Try it →
Copy out, from the data below, each line in which the word "font" occurs.

Stored data entries:
● ● ● ●
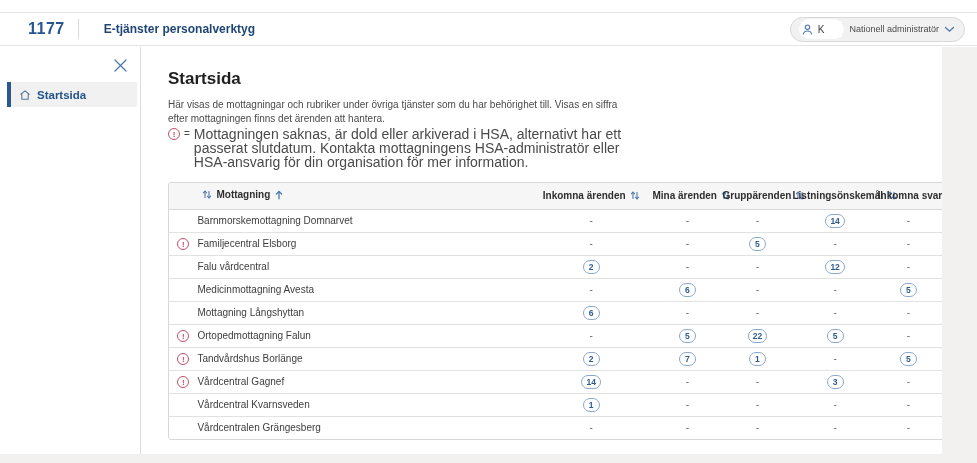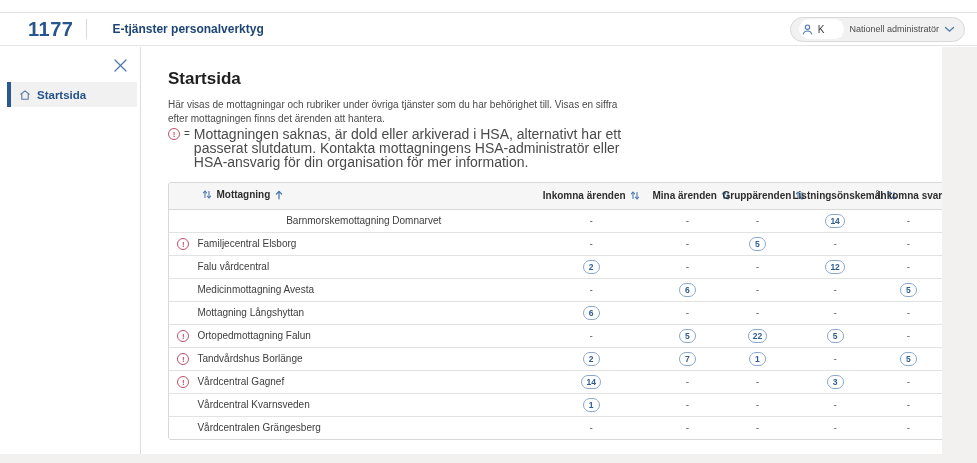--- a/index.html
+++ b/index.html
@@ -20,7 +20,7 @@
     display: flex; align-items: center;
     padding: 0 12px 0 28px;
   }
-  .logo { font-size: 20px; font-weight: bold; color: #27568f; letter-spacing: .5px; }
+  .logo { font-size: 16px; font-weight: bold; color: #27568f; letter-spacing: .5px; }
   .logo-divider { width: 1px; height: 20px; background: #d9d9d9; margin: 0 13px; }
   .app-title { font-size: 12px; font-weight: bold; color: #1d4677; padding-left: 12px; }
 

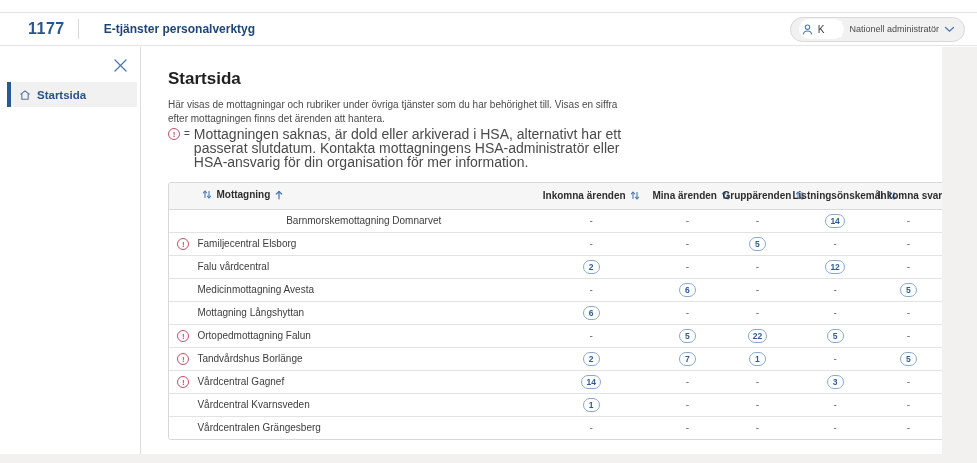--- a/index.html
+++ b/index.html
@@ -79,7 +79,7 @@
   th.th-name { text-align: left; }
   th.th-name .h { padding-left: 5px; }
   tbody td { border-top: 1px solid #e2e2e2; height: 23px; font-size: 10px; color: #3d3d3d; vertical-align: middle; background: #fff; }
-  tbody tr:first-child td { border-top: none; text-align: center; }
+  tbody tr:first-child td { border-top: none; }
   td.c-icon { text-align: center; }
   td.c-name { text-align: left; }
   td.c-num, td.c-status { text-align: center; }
● ● ● ●
Answer box →
-  .logo { font-size: 20px; font-weight: bold; color: #27568f; letter-spacing: .5px; }
+  .logo { font-size: 16px; font-weight: bold; color: #27568f; letter-spacing: .5px; }
   .app-title { font-size: 12px; font-weight: bold; color: #1d4677; padding-left: 12px; }
   tbody td { border-top: 1px solid #e2e2e2; height: 23px; font-size: 10px; color: #3d3d3d; vertical-align: middle; background: #fff; }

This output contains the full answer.